長年お世話になった母との別居を決断したのは認知症が引き金

認知症の母と2年半の間一緒に暮らしていました。今はお互い別の場所に暮らしています。私は実家、母は福祉施設です。母の認知症の進行具合が私の許容は似を超えたので、母を施設に預ける決断を下しました。
母に認知症の症状が出始めたのは3年ほど前です。最初は、料理のレシピを忘れる程度でした。それが次第にエスカレートしていき、母が認知症であると専門医に言われてからすぐに地獄のような生活が始まります。
人間の下腹部から排泄される汚物を好き好んでいる人は、おそらく一握りだと思います。私は嫌っている方で、そのことを知ってか知らずか母が私に汚物を手でなすり付けてきました。当時のことは印象が強すぎるので、鮮明に思い出せます。スキンシップを取るような仕草で、母が私の背中を押してきました。それと同時に、後方から鼻を刺すような異臭を確認します。勘を働かせて洋服を脱ぐと、その背中部分に母の汚物と思われる物体が付着していました。長年大切にしていた洋服なので、我を忘れて私は怒りを周囲にぶつけます。

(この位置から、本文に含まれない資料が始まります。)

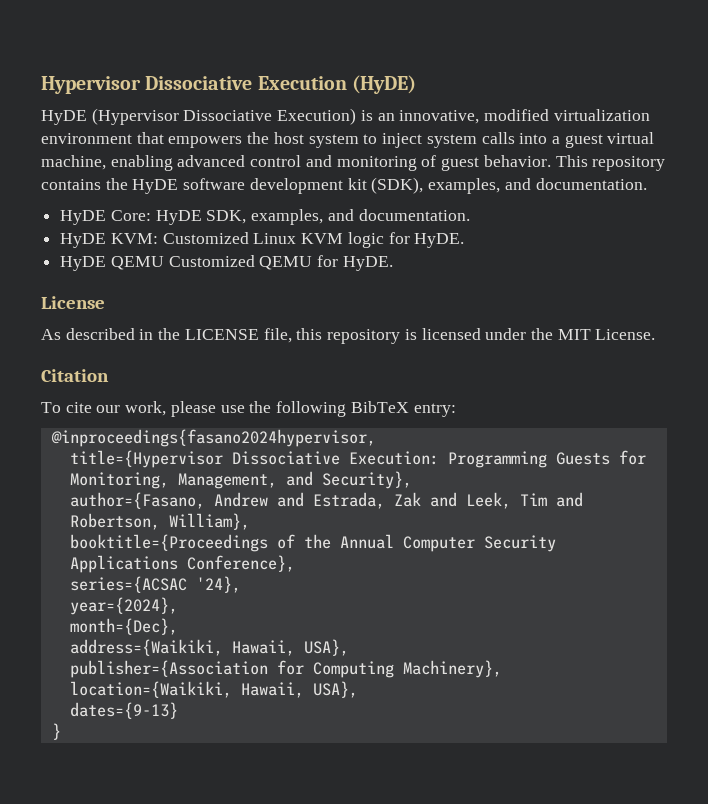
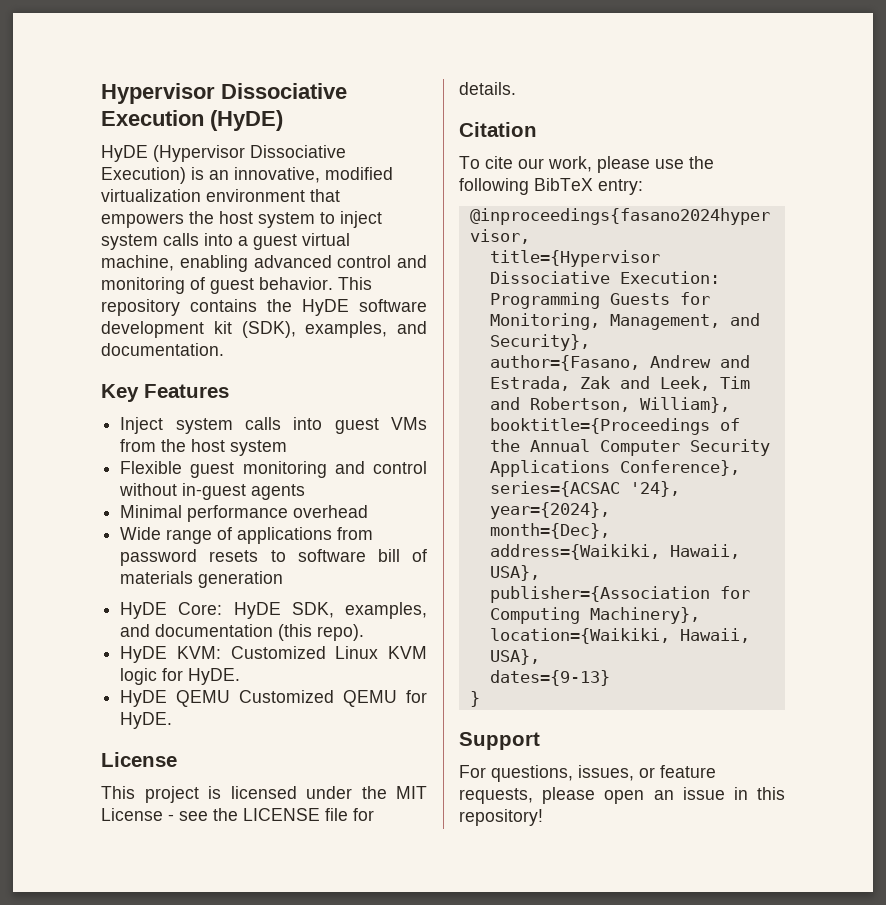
+ Key Features
+ Inject system calls into guest VMs from the host system
+ Flexible guest monitoring and control without in-guest agents
+ Minimal performance overhead
+ Wide range of applications from password resets to software bill of materials generation
- HyDE Core: HyDE SDK, examples, and documentation.
+ HyDE Core: HyDE SDK, examples, and documentation (this repo).
- As described in the LICENSE file, this repository is licensed under the MIT License.
+ This project is licensed under the MIT License - see the LICENSE file for details.
+ Support
+ For questions, issues, or feature requests, please open an issue in this repository!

気が付いたときには、私の手と母の顔面が血に染まっていました。「とうとう一線を超えてしまった」そう感じて大慌てで母を病院に連れて行くと、お医者さんは淡々と怪我の手当を始めます。作業中、彼に叱られるのではないかと身構えていたときです。母を福祉施設に入れてはどうかと提案されました。介護に疲れ果てて人生そのものを悲観していたので、私だけ食事を2日に1食しか摂らない時期の提案です。
お医者さんからの提案に即答する心の余裕がなかったため、自宅でじっくりと考えると決めてから母と一緒に帰りました。その日の夜、母は珍しく適切な会話ができる状態です。「福祉施設に入った方が良いと思う」涙ながらに母は訴えてきました。汚れてしまった洋服の件を除いても、母が認知症になってからの毎日はとにかく疲れていました。これ以上母と一緒に暮らしていたら、遅かれ早かれ私は力尽きてしまうだろうと考えていたときに母が示した意思なので、迷わず同意するしかありませんでした。
母を福祉施設に預けると決断してからは心が軽くなったような気がして、入所手続きのために施設職員さんと話をしているときには笑みがこぼれます。ようやく平穏な生活が訪れて思うのは、素人が認知症患者の面倒を見ていると心身ともに限界を迎えることでした。認知症は症状が進行する前に、施設なり専門的な知識を有した専門家に介護を依頼するのが良いと思います。